Friday 15 May 2009

Luxury Briefing: eBay vs LVMH

eBay vs. LVMH, by Alexander Gallé, is a column published originally in Luxury Briefing's June 2009 edition.

This column may not be the most popular one I've ever written. Still, the court case between eBay and LVMH needs to be addressed by anyone who cares about the future of luxury as well as of the internet.

My argument, as a web designer for luxury brands, but also as an economist, is that the current legal route taken by LVMH is one of unsustainable laziness which will eventually lead to its own destruction.

The legal approach is very lazy indeed. First of all, the message it sends to the public is this: "The alternatives to buying LVMH's authentic products are so good that we now have to resort to legal ways to stop them from existing. There is no economic reason why someone would buy our products when the alternatives are just as good at a lower price".

Secondly, it seems LVMH is simply barking at the wrong tree because it's easier to pursue eBay than the counterfeiters. Getting eBay into trouble will not discourage the counterfeiters any more than closing your town's market square. The market, both buyers and sellers, will just move as far under the radar as it has to. Unfortunately for lawyers, the laws of the market are closer to the laws of nature than they are to anything they could draft up.

Finally, eBay is a platform for a free market. In fact, it represents a form of free market which the Western world has all but forgotten, to its detriment.
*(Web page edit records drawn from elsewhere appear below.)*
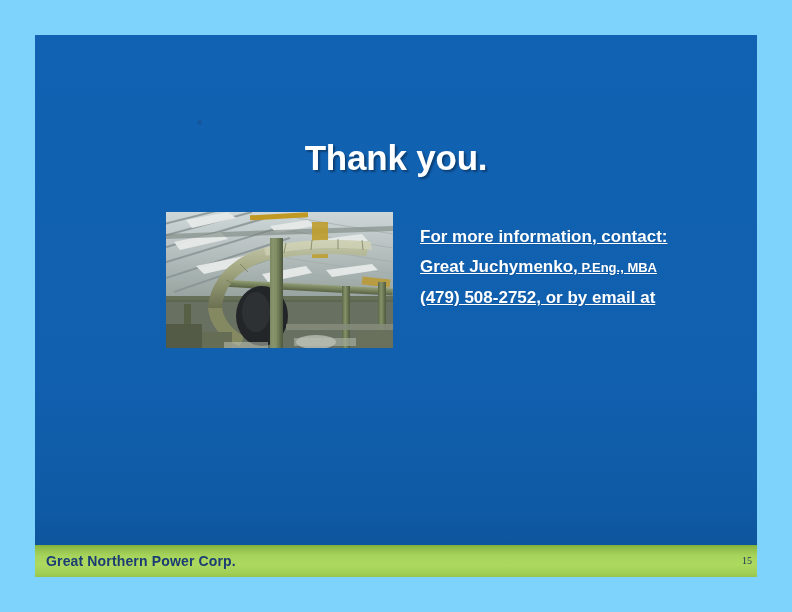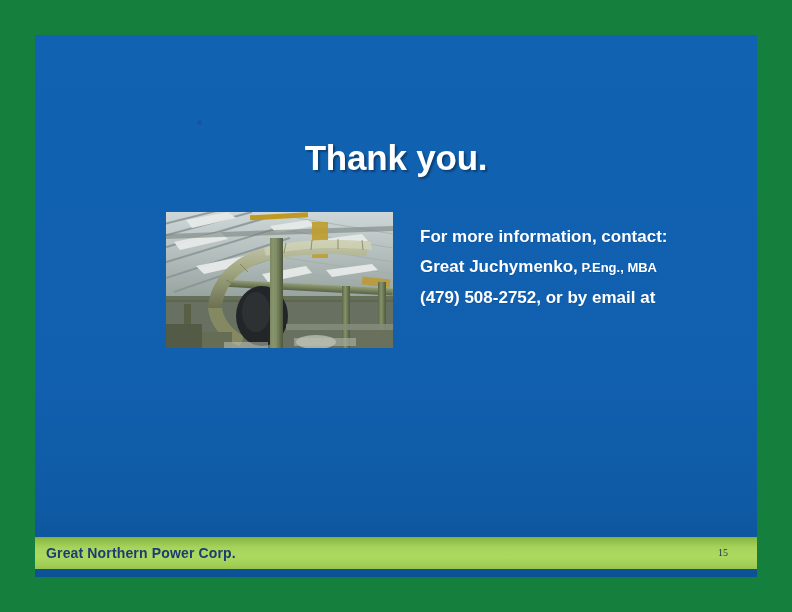--- a/index.html
+++ b/index.html
@@ -11,21 +11,21 @@
     width: 792px;
     height: 612px;
     overflow: hidden;
     font-family: "Liberation Sans", sans-serif;
   }
 
   #page {
     position: relative;
     width: 792px;
     height: 612px;
-    background: #15803d;
+    background: #7dd3fc;
   }
 
   
   .slide {
     position: absolute;
     left: 35px;
     top: 35px;
     width: 722px;
     height: 542px;
     background: linear-gradient(to bottom,
@@ -82,40 +82,42 @@
     top: 187px;
     width: 320px;
     color: #ffffff;
   }
   .contact-line {
     font-size: 17px;
     font-weight: bold;
     line-height: 30px;
     white-space: nowrap;
     text-shadow: 0.5px 0.5px 0 rgba(0,0,0,0.12);
+    text-decoration: underline;
   }
   .credentials {
     font-size: 13px;
     font-weight: bold;
   }
 
   
   .footer-bar {
     position: absolute;
     left: 0;
-    bottom: 8px;
+    bottom: 0;
     width: 722px;
     height: 32px;
     background: linear-gradient(to bottom,
                 #7fae3a 0%,
                 #8dbb43 7%,
                 #a6d45c 34%,
                 #add95f 62%,
                 #a2cf56 86%,
                 #97c44c 100%);
+    padding-left: 24px;
   }
   .footer-title {
     position: absolute;
     left: 11px;
     top: 0;
     height: 32px;
     line-height: 32px;
     color: #1b3c72;
     font-size: 14px;
     font-weight: bold;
When we argue against free markets, we argue against prosperity. Can you imagine the prosperity the world would experience if, say, farmers in Bolivia could trade their products directly on eBay, offering their products directly to the highest bidders worldwide? Such a system would create infinitely more wealth around the world than anything Fairtrade or CaféDirect could imagine in their wildest dreams...

More importantly for the luxury sector, these conditions eBay creates are the very same conditions that enabled luxury brands to start in the first place. The liberalism it stands for is the very same liberalism Europe saw in the 18th and 19th century, when many of our leading luxury brands started out. Free market liberalism is the very environment that enabled 19th century luxury brands to start out on the simple promise of unrivalled quality. Unrestricted worldwide trade is the very condition that enabled merchants and businessmen to offer great new products from around the world at prices reasonable enough to sustain a steady public.

eBay's liberal market model has enabled countless craftsmen, industrialists and artisans to find a niche in the world market for the products they create. Finding a sustainable niche is a conditio sine qua non for a sector driven by market-reducing values rather than lowest price. Values such as craftsmanship and excellence, for example, the very core of what the luxury industry is about. If we care about these values, we must ensure the free market continues to enable future generations of Louis Vuittons to say "I can do better than everyone of you and beat you on the price, too, and I'll prove it".

Only by addressing the economic methods that make counterfeiters so successful (i.e. they provide very good products at lower prices) will we ensure a healthy evolution of the industry's products, to produce even better products than we do today. That is why anyone who cares about luxury should support eBay.